In committing the aggravated battery, defendant blackened both of the victim's eyes and lacerated the victim's forehead which required four stitches to close. The fact that the trial judge attempted probation does not denigrate the gravity of the offense. It merely indicates that the court was willing to give the defendant a chance. (See People v. Ingram (1981), 95 Ill. App.3d 321, 322, 420 N.E.2d 187, 187-88.) In the case at bar, the court candidly admitted that it had made a mistake in initially sentencing defendant to probation. In imposing sentence the court stated:

"I think that if you look at my record over 11 years as a judge primarily handling the criminal cases in this county, and we've had some tough ones, the Court has been very sparing in its use of consecutive sentences. It has only imposed consecutive sentences in those cases where the Court, with good reason, has believed that the defendant was a dangerous person, and I find that this is another case where I am dealing with a dangerous person. When I sentenced Mr. Jones to probation a year ago, I made a mistake. I don't recall what the State's recommendation was at that time. I remember the trial. And in looking at 1005-8-4(b) I think that all the factors that are required are present here. The nature and circumstances of the offense in Jackson County for which he was sentenced to probation evolved out of an attack on a female person. The fact that there was a — the plea result was an agreement with the State does not mean that it was not an act of violence and the aggravated battery in this case was an act of violence. The history and the character of this defendant Jones, although not lengthy, is indicative of a violent personality, a person who should not be on the streets. I think it is absolutely necessary in this case that I protect the public as long as I can from further criminal conduct by Mr. Jones * * *."

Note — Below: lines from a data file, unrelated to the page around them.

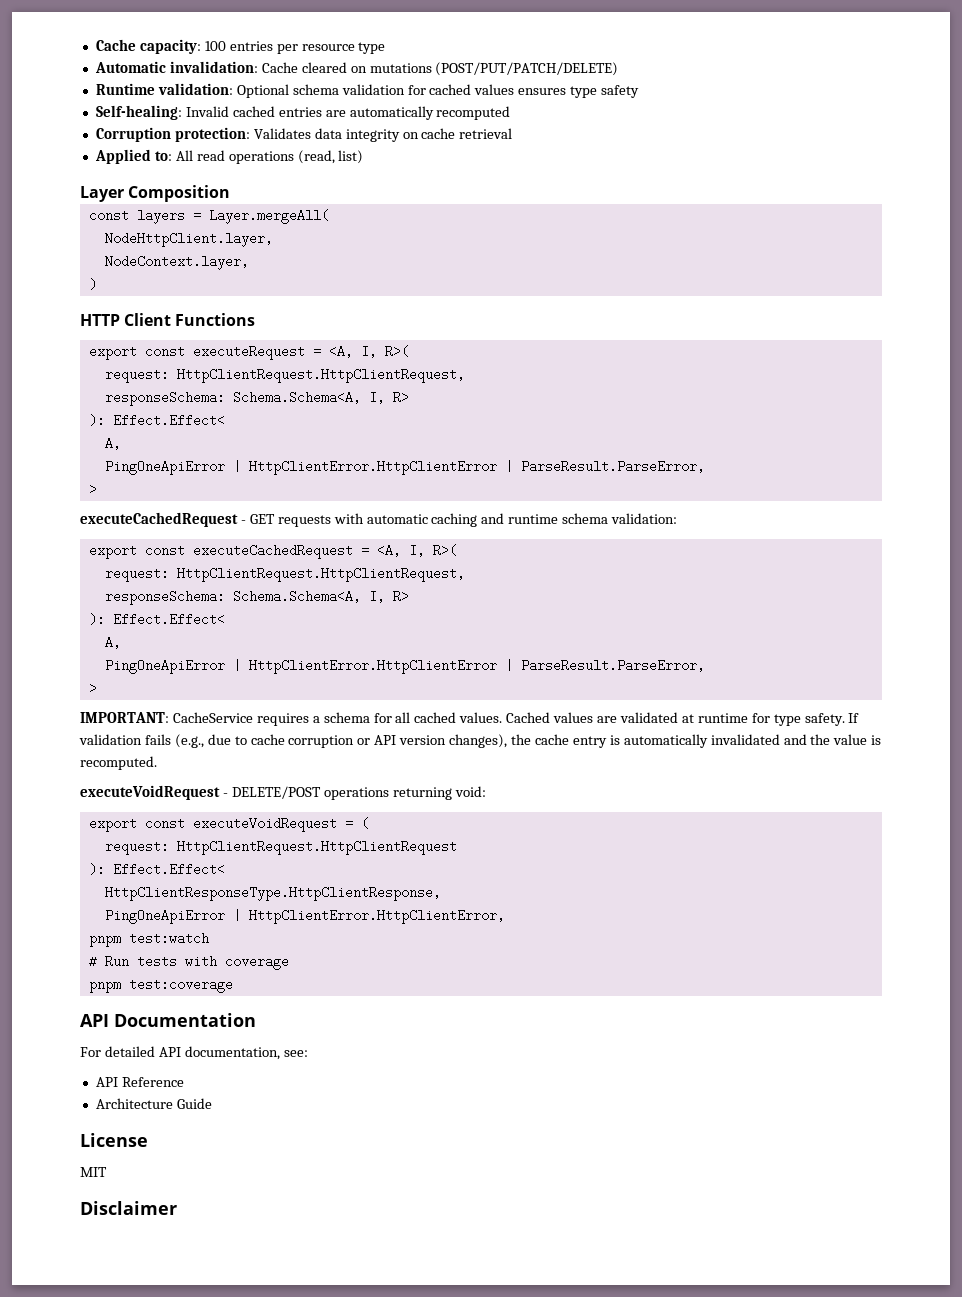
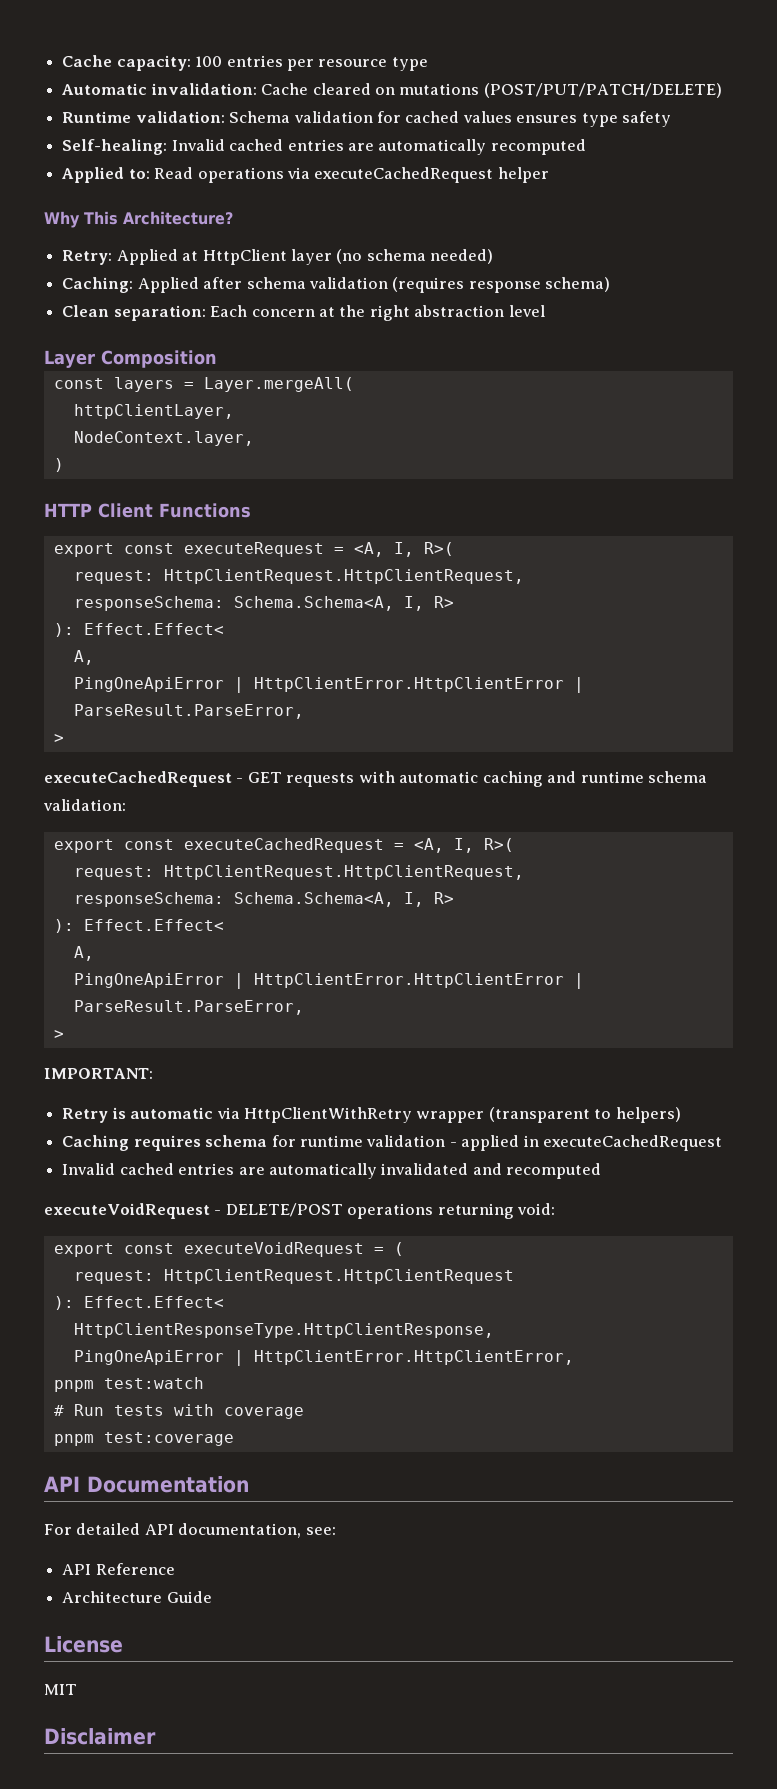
- Runtime validation: Optional schema validation for cached values ensures type safety
+ Runtime validation: Schema validation for cached values ensures type safety
- Corruption protection: Validates data integrity on cache retrieval
- Applied to: All read operations (read, list)
+ Applied to: Read operations via executeCachedRequest helper
+ Why This Architecture?
+ Retry: Applied at HttpClient layer (no schema needed)
+ Caching: Applied after schema validation (requires response schema)
+ Clean separation: Each concern at the right abstraction level
- NodeHttpClient.layer,
+ httpClientLayer,
- IMPORTANT: CacheService requires a schema for all cached values. Cached values are validated at runtime for type safety. If validation fails (e.g., due to cache corruption or API version changes), the cache entry is automatically invalidated and the value is recomputed.
+ IMPORTANT:
+ Retry is automatic via HttpClientWithRetry wrapper (transparent to helpers)
+ Caching requires schema for runtime validation - applied in executeCachedRequest
+ Invalid cached entries are automatically invalidated and recomputed

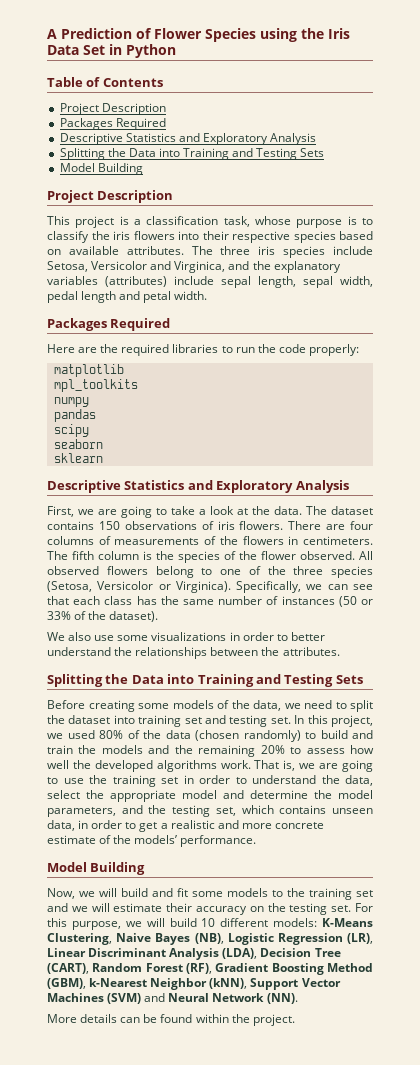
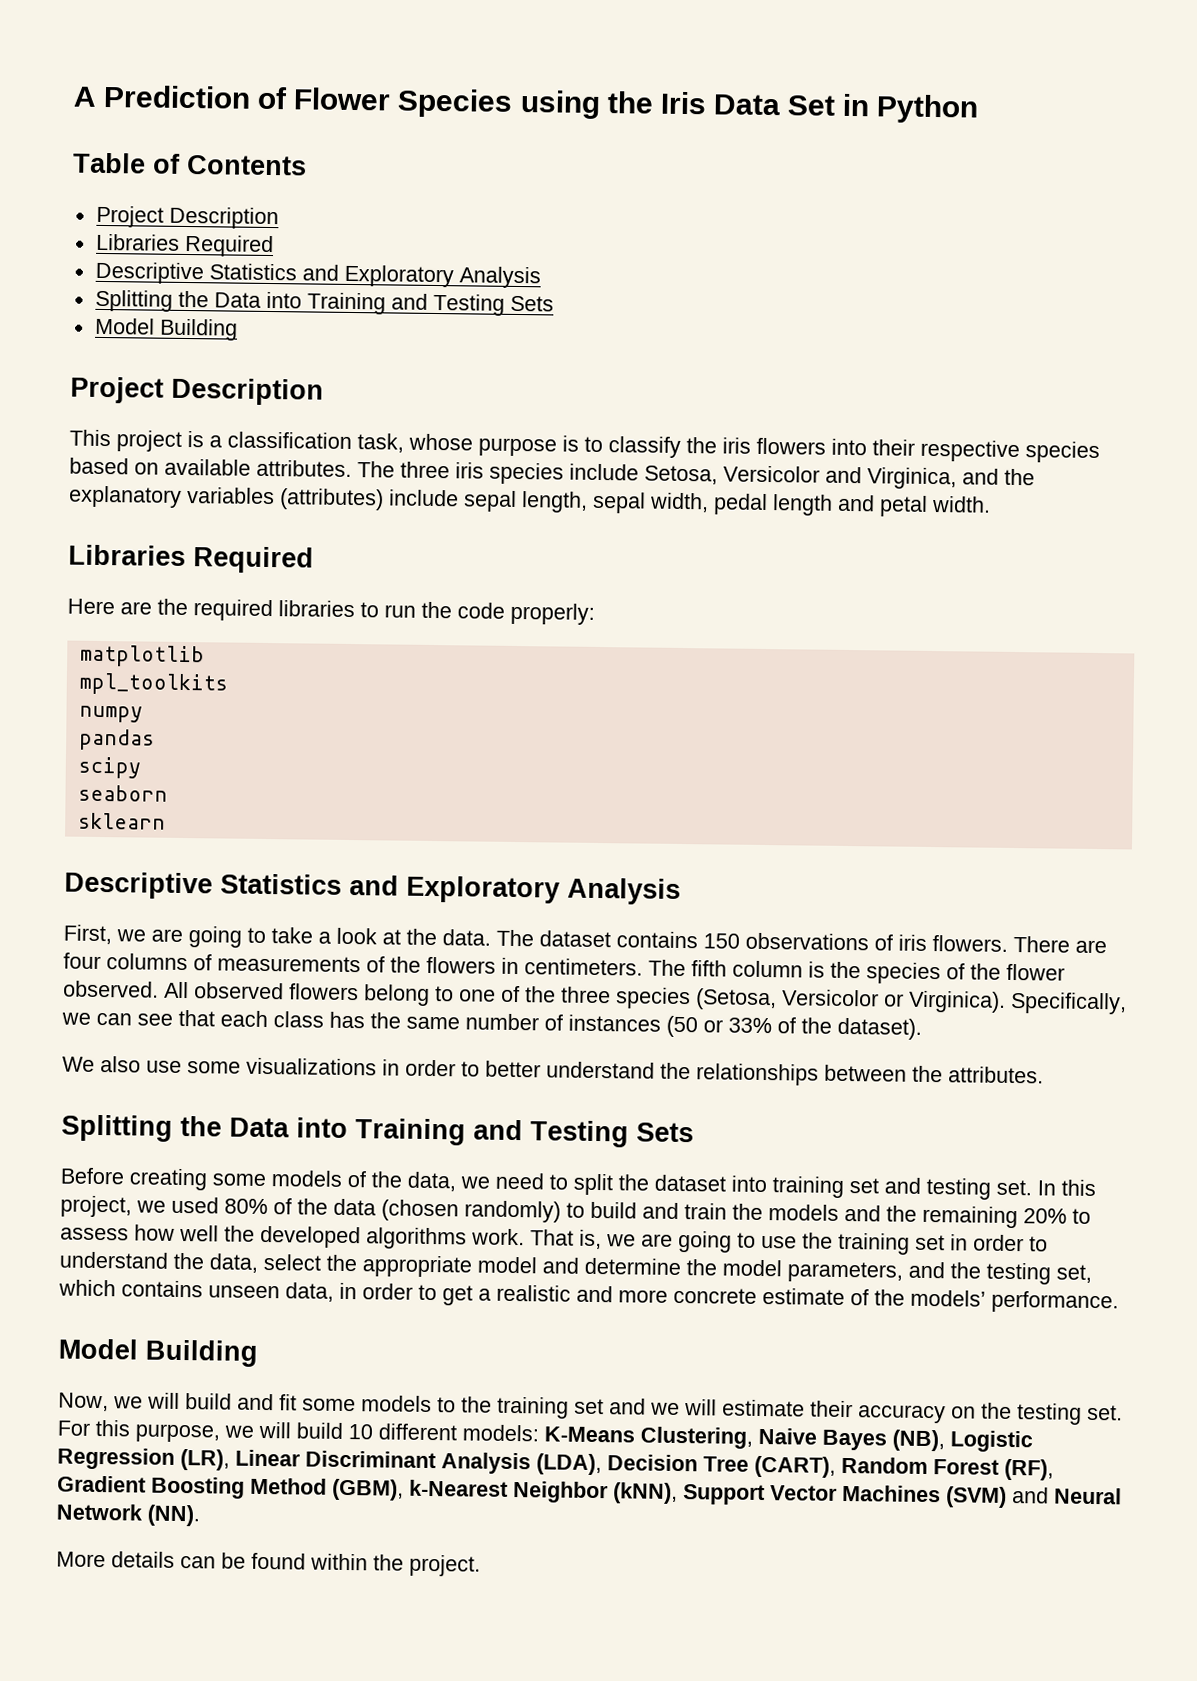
  Table of Contents
  Project Description
- Packages Required
+ Libraries Required
  The three iris species include Setosa, Versicolor and Virginica, and the explanatory variables (attributes) include sepal length, sepal width, pedal length and petal width.
- Packages Required
+ Libraries Required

Although a reviewing court has the power to reduce punishment, in exercising that power, a reviewing court should consider the superior opportunity of the trial judge during trial and at the sentencing hearing to acquire information about the defendant which would be helpful in determining suitable punishment. (People v. Butler (1976), 64 Ill.2d 485, 490, 356 N.E.2d 330, 333.) Imposition of a sentence is a matter of judicial discretion and, absent an abuse of that discretion, the sentence of the trial court may not be altered on review. (People v. Perruquet (1977), 68 Ill.2d 149, 153, 368 N.E.2d 882, 883.) In the case at bar, the defendant committed two violent crimes on females within a short period of time. Therefore, we conclude that the reasons for sentencing set forth in the record are sufficient to satisfy the requirements of section 5-8-4(b) of the Code (Ill. Rev. Stat. 1983, ch. 38, par. 1005-8-4(b)). See People v. Pittman (1982), 93 Ill.2d 169, 178-79, 442 N.E.2d 836, 841.

Affirmed.

JONES, P.J., and KASSERMAN, J., concur.